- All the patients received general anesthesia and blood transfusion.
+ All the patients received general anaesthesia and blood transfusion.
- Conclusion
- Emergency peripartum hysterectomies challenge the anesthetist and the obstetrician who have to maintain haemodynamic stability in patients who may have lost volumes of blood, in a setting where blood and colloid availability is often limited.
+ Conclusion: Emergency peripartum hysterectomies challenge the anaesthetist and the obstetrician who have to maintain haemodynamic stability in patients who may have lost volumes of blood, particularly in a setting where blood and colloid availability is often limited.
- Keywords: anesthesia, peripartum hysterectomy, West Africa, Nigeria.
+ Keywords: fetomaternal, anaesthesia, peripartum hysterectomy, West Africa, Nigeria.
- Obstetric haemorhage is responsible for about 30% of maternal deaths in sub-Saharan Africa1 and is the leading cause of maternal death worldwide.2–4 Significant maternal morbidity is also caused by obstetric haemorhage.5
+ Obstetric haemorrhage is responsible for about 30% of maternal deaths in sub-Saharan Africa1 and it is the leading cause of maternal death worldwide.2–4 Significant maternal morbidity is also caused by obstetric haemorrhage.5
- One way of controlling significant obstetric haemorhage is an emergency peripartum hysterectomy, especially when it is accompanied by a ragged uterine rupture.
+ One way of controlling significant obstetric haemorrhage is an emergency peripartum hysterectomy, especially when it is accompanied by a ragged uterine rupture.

* * *

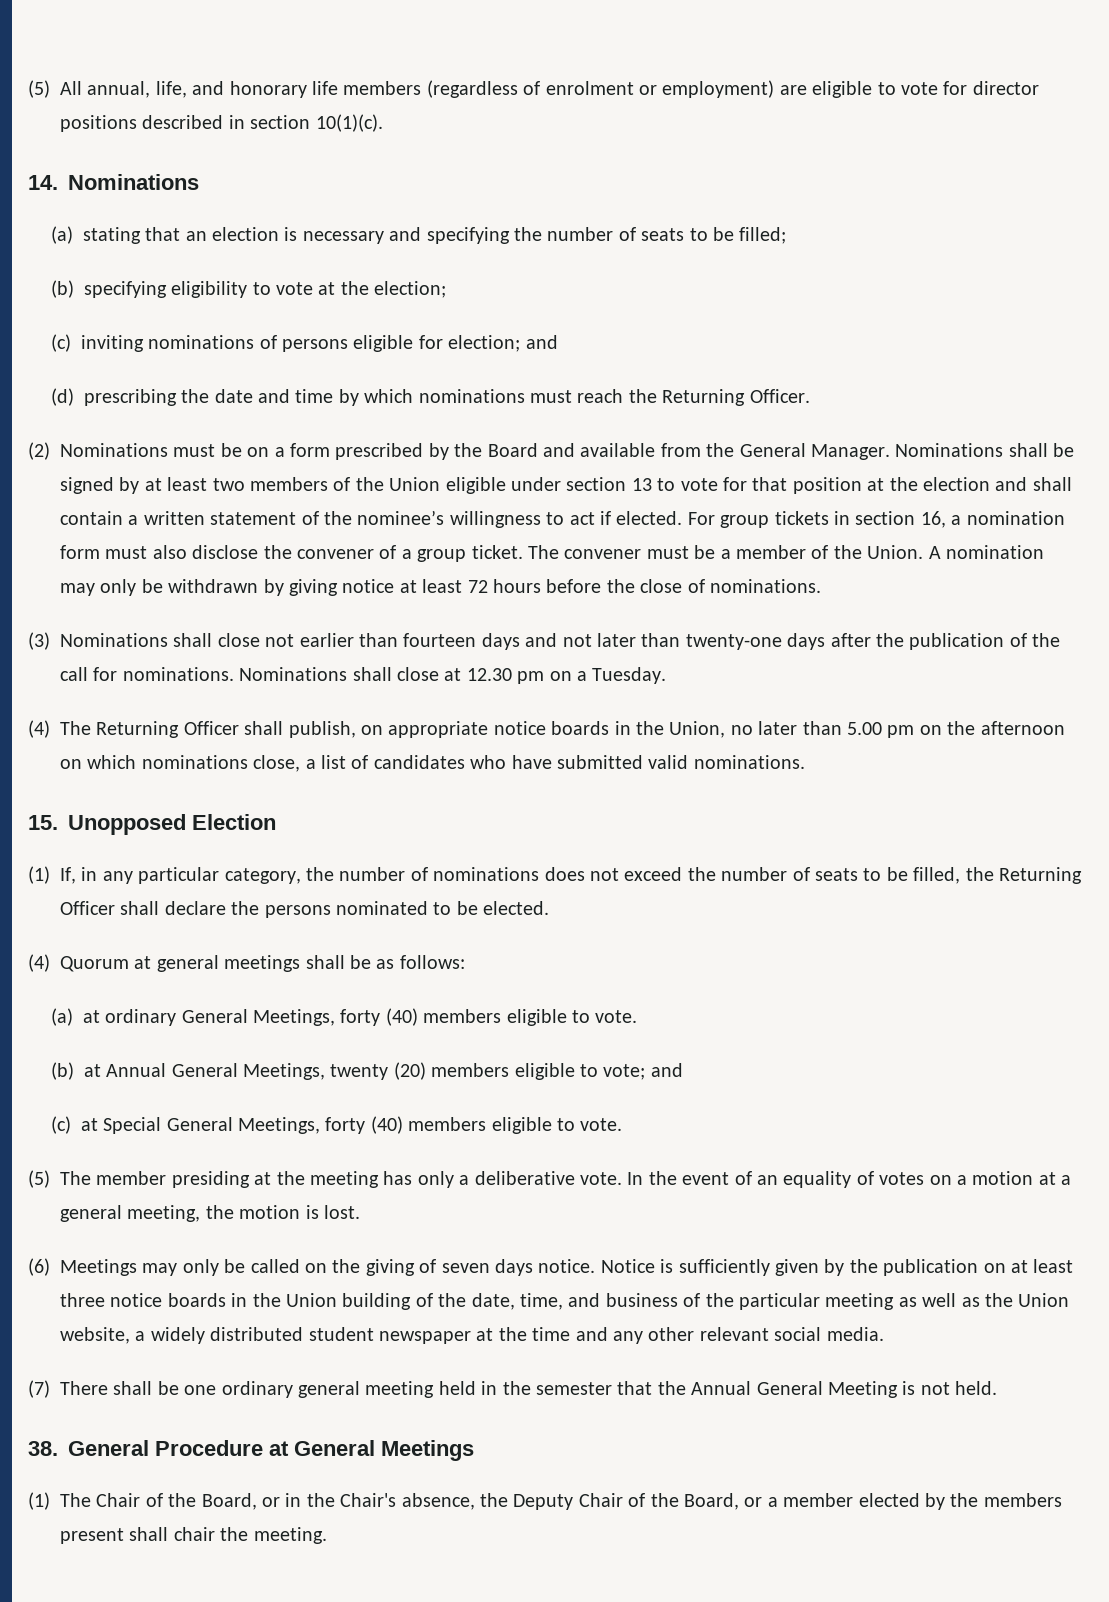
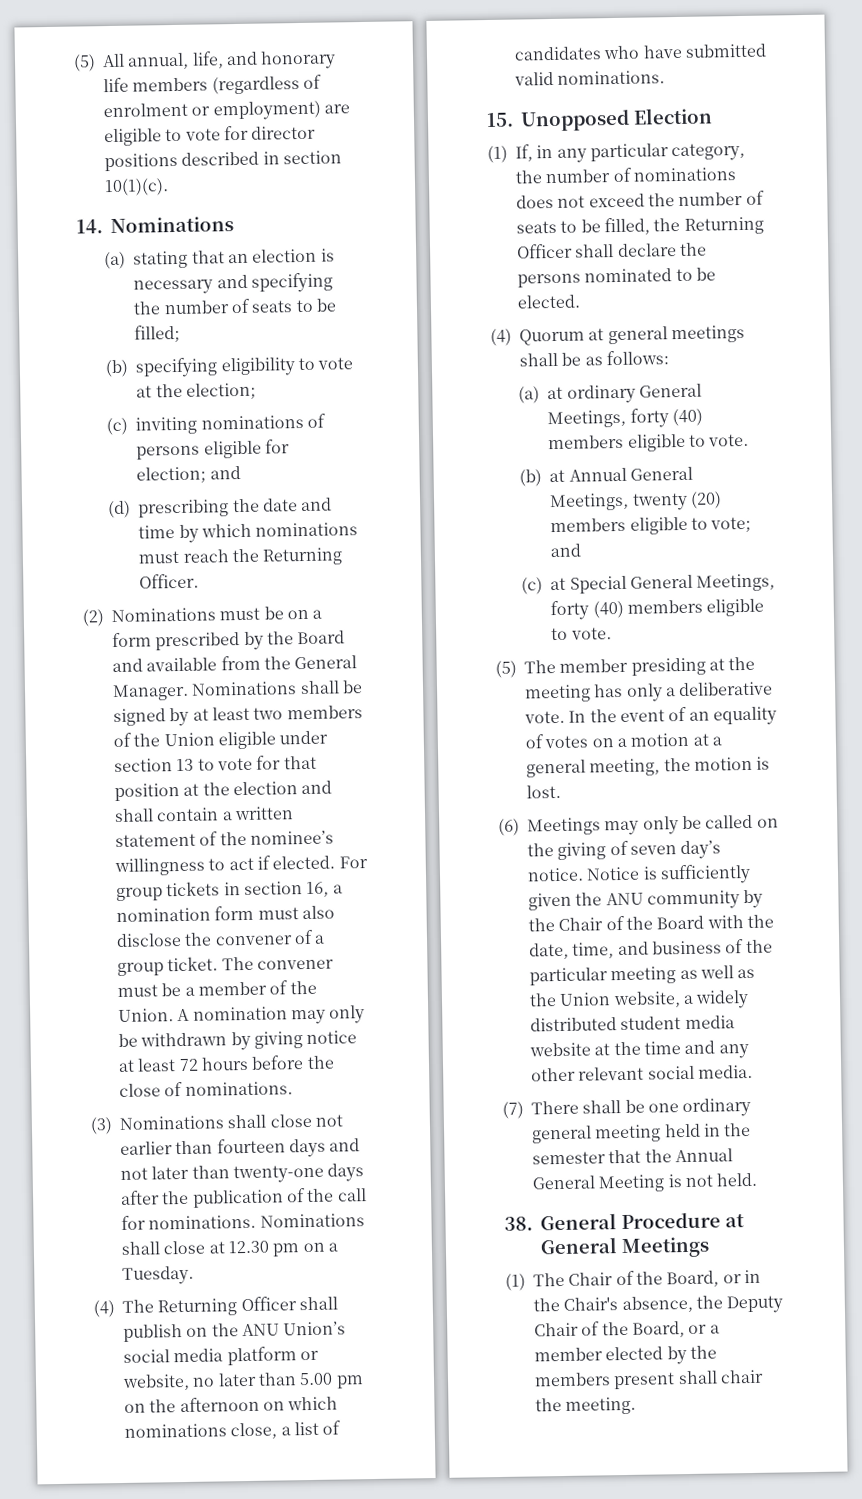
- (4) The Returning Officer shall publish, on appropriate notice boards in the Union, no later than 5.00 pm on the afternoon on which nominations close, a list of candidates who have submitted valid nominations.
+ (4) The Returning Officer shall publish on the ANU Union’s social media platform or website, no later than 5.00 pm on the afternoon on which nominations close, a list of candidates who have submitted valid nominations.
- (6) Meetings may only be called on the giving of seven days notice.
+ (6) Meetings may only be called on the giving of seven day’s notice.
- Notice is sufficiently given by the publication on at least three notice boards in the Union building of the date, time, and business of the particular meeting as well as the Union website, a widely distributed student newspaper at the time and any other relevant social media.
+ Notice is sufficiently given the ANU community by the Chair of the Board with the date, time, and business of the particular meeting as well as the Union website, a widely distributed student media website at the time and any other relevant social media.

* * *

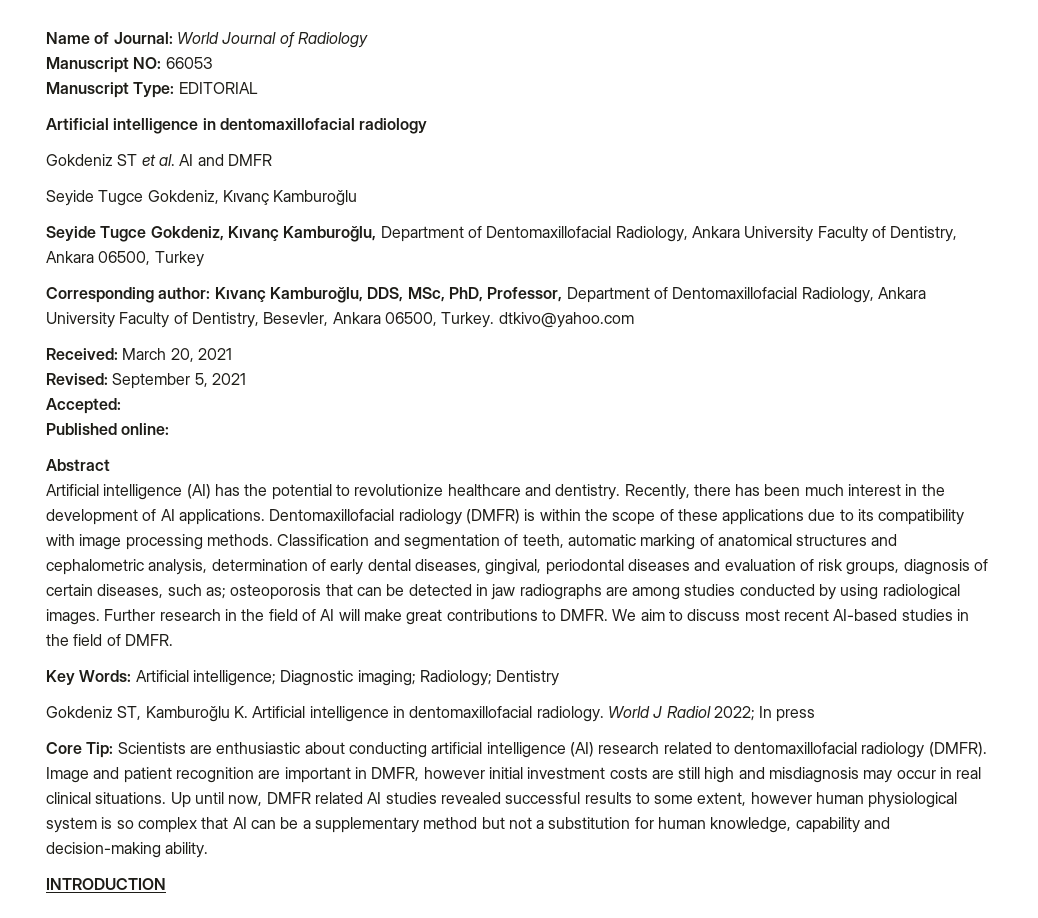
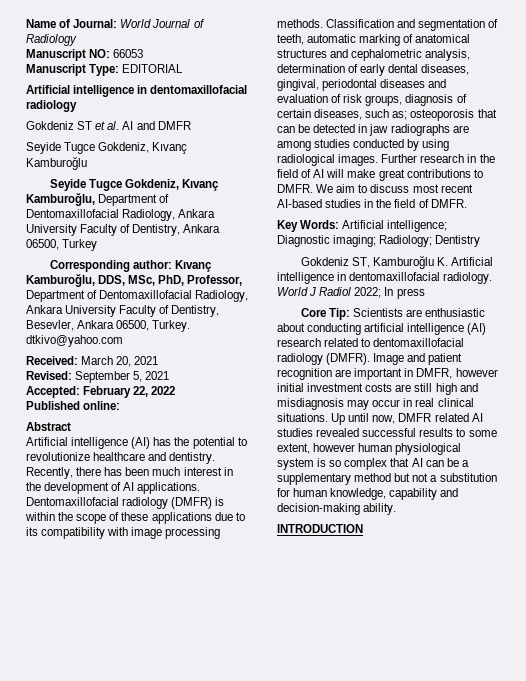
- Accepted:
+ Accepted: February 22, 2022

■ TASK STATEMENT
Copy, exactly and only, the lines above that begin with the one containing "Conclusion: Emergency peripartum" and finish with the one containing "significant obstetric haemorrhage".

■ SOLUTION FOR THIS TASK
+ Conclusion: Emergency peripartum hysterectomies challenge the anaesthetist and the obstetrician who have to maintain haemodynamic stability in patients who may have lost volumes of blood, particularly in a setting where blood and colloid availability is often limited.
- Keywords: anesthesia, peripartum hysterectomy, West Africa, Nigeria.
+ Keywords: fetomaternal, anaesthesia, peripartum hysterectomy, West Africa, Nigeria.
- Obstetric haemorhage is responsible for about 30% of maternal deaths in sub-Saharan Africa1 and is the leading cause of maternal death worldwide.2–4 Significant maternal morbidity is also caused by obstetric haemorhage.5
+ Obstetric haemorrhage is responsible for about 30% of maternal deaths in sub-Saharan Africa1 and it is the leading cause of maternal death worldwide.2–4 Significant maternal morbidity is also caused by obstetric haemorrhage.5
- One way of controlling significant obstetric haemorhage is an emergency peripartum hysterectomy, especially when it is accompanied by a ragged uterine rupture.
+ One way of controlling significant obstetric haemorrhage is an emergency peripartum hysterectomy, especially when it is accompanied by a ragged uterine rupture.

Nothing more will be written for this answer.